◆ **ASSIGNMENT**
Collect each line of the entries that holds the string "none".
━━━ DATASET CONTENT ━━━
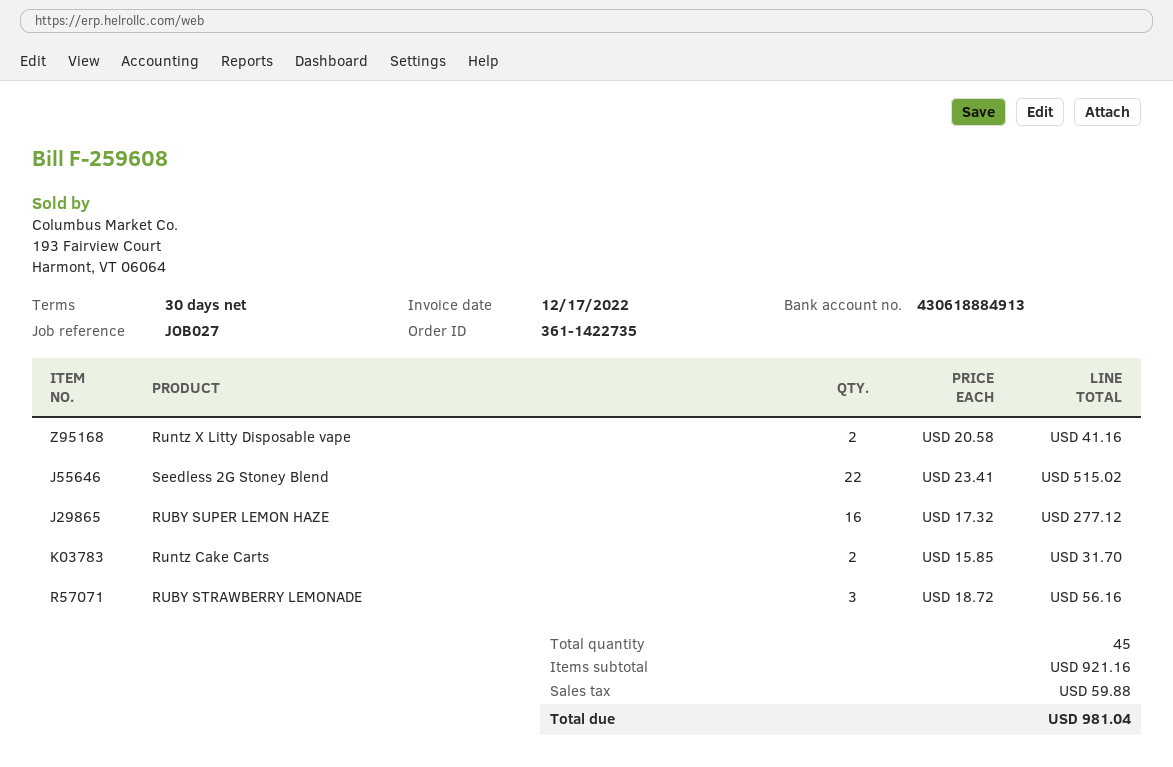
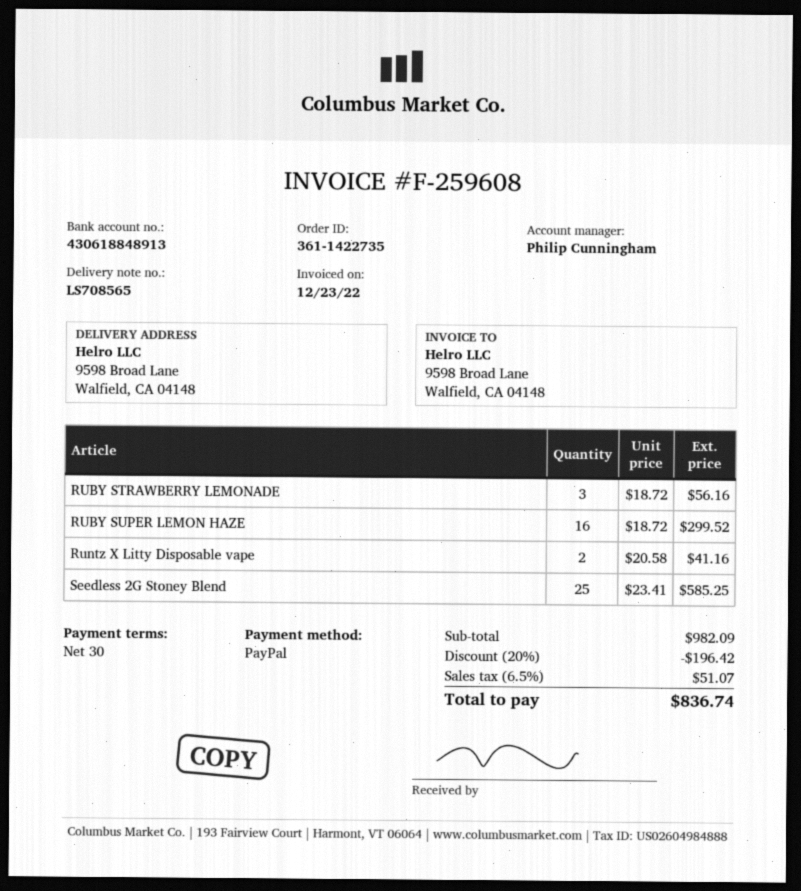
invoice date: 2022-12-17 -> 2022-12-23
bank account: 430618884913 -> 430618848913
Seedless 2G Stoney Blend: 22 x 23.41 = 515.02 -> 25 x 23.41 = 585.25
RUBY SUPER LEMON HAZE: 16 x 17.32 = 277.12 -> 16 x 18.72 = 299.52
Runtz Cake Carts: 2 x 15.85 = 31.70 -> none
subtotal: 921.16 -> 982.09
discount: none -> 20% = 196.42
tax: 59.88 -> 51.07
total: 981.04 -> 836.74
━━━
◆ **TASK OUTPUT**
Runtz Cake Carts: 2 x 15.85 = 31.70 -> none
discount: none -> 20% = 196.42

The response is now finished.